The crux of Plaintiff's position in filing this lawsuit is that Green Tree—Ditech's predecessor-in-interest—never actually obtained a beneficial interest in the DOT, and thus did not have legal authority to substitute Trustee Corps in the place of ReconTrust Company. According to Plaintiff, Ditech is not the current beneficiary under the note and DOT, and Trustee Corps is not the current trustee. Therefore, Ditech's attempt to foreclose on the Property is wrongful, as is Trustee Corps' recordation of the NOD and NOS, Plaintiff's arguments center on the acquisition of Countrywide Financial by BANA in 2008. However, the arguments fail as a matter of law.

Plaintiff first alleges that the lender Countrywide Bank, FSB no longer held the note at the time of the merger, because the DOT had previously been "table-funded by a [Special Purpose Entity] through the securitization process." (Compl. ¶ 23.) "This argument has been rejected in this district, because the securitization of a loan does not in fact alter or affect the legal beneficiary's standing to enforce the deed of trust." Reyes v.
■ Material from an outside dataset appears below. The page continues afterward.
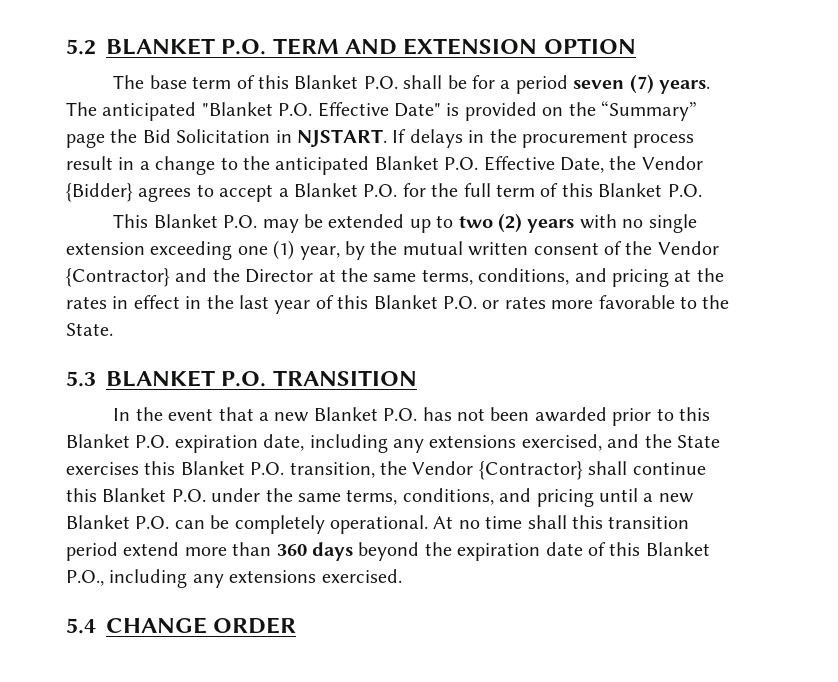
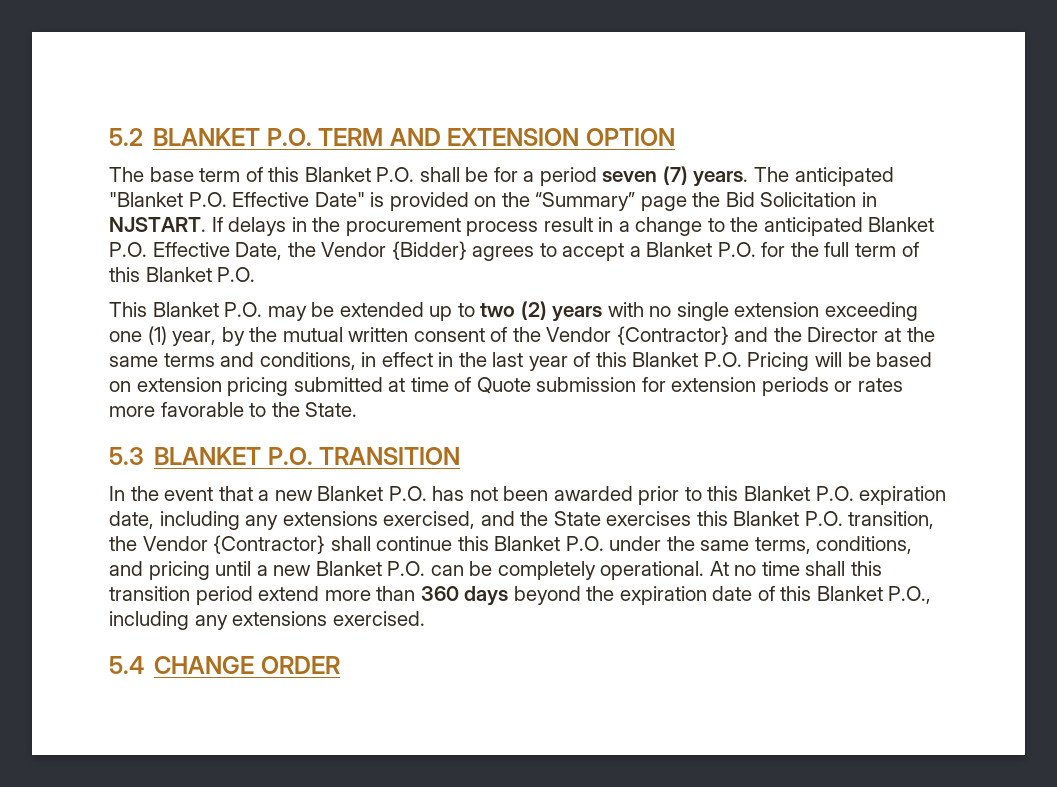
- This Blanket P.O. may be extended up to two (2) years with no single extension exceeding one (1) year, by the mutual written consent of the Vendor {Contractor} and the Director at the same terms, conditions, and pricing at the rates in effect in the last year of this Blanket P.O. or rates more favorable to the State.
+ This Blanket P.O. may be extended up to two (2) years with no single extension exceeding one (1) year, by the mutual written consent of the Vendor {Contractor} and the Director at the same terms and conditions, in effect in the last year of this Blanket P.O. Pricing will be based on extension pricing submitted at time of Quote submission for extension periods or rates more favorable to the State.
GMAC Mortg. LLC, No. 2:11-cv-100, 2011 WL 1322775, at *2 (D. Nev. Apr. 5, 2011) (Mahan, J.) (collecting cases). Rather, the securitization or Plaintiff's loan "merely create[d] a separate contract, distinct from [Plaintiff's] debt obligations under the note and [did] not change the relationship of the parties [to the DOT] in any way." See id. at *3.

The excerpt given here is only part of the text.